Task item
Write out the data exactly, keeping every line.

[Saved entries]
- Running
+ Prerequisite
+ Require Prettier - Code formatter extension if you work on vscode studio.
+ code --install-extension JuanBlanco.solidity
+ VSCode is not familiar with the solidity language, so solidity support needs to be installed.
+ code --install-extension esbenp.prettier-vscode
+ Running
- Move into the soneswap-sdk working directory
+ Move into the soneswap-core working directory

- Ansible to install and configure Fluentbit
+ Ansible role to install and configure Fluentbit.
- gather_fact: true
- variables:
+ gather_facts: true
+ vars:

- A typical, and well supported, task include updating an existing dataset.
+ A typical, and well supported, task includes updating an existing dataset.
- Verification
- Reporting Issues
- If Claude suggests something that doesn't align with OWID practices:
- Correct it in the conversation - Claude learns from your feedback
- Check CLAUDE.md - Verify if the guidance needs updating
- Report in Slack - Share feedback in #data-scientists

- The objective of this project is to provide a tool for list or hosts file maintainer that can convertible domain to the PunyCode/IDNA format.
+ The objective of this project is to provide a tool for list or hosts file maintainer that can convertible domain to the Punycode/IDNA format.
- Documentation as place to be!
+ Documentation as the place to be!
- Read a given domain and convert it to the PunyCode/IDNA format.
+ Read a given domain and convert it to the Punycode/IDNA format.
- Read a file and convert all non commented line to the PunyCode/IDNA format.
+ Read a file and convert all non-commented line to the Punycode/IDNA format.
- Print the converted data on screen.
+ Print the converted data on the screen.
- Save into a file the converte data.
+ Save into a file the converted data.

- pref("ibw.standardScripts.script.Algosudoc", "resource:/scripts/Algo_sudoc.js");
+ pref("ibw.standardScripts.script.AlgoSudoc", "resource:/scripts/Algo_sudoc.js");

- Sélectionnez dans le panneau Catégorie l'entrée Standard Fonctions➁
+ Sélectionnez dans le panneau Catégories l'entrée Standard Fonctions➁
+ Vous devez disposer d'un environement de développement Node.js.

Response to this exercise
- Running
+ Prerequisite
+ Require Prettier - Code formatter extension if you work on vscode studio.
+ code --install-extension JuanBlanco.solidity
+ VSCode is not familiar with the solidity language, so solidity support needs to be installed.
+ code --install-extension esbenp.prettier-vscode
+ Running
- Move into the soneswap-sdk working directory
+ Move into the soneswap-core working directory

- Ansible to install and configure Fluentbit
+ Ansible role to install and configure Fluentbit.
- gather_fact: true
- variables:
+ gather_facts: true
+ vars:

- A typical, and well supported, task include updating an existing dataset.
+ A typical, and well supported, task includes updating an existing dataset.
- Verification
- Reporting Issues
- If Claude suggests something that doesn't align with OWID practices:
- Correct it in the conversation - Claude learns from your feedback
- Check CLAUDE.md - Verify if the guidance needs updating
- Report in Slack - Share feedback in #data-scientists

- The objective of this project is to provide a tool for list or hosts file maintainer that can convertible domain to the PunyCode/IDNA format.
+ The objective of this project is to provide a tool for list or hosts file maintainer that can convertible domain to the Punycode/IDNA format.
- Documentation as place to be!
+ Documentation as the place to be!
- Read a given domain and convert it to the PunyCode/IDNA format.
+ Read a given domain and convert it to the Punycode/IDNA format.
- Read a file and convert all non commented line to the PunyCode/IDNA format.
+ Read a file and convert all non-commented line to the Punycode/IDNA format.
- Print the converted data on screen.
+ Print the converted data on the screen.
- Save into a file the converte data.
+ Save into a file the converted data.

- pref("ibw.standardScripts.script.Algosudoc", "resource:/scripts/Algo_sudoc.js");
+ pref("ibw.standardScripts.script.AlgoSudoc", "resource:/scripts/Algo_sudoc.js");

- Sélectionnez dans le panneau Catégorie l'entrée Standard Fonctions➁
+ Sélectionnez dans le panneau Catégories l'entrée Standard Fonctions➁
+ Vous devez disposer d'un environement de développement Node.js.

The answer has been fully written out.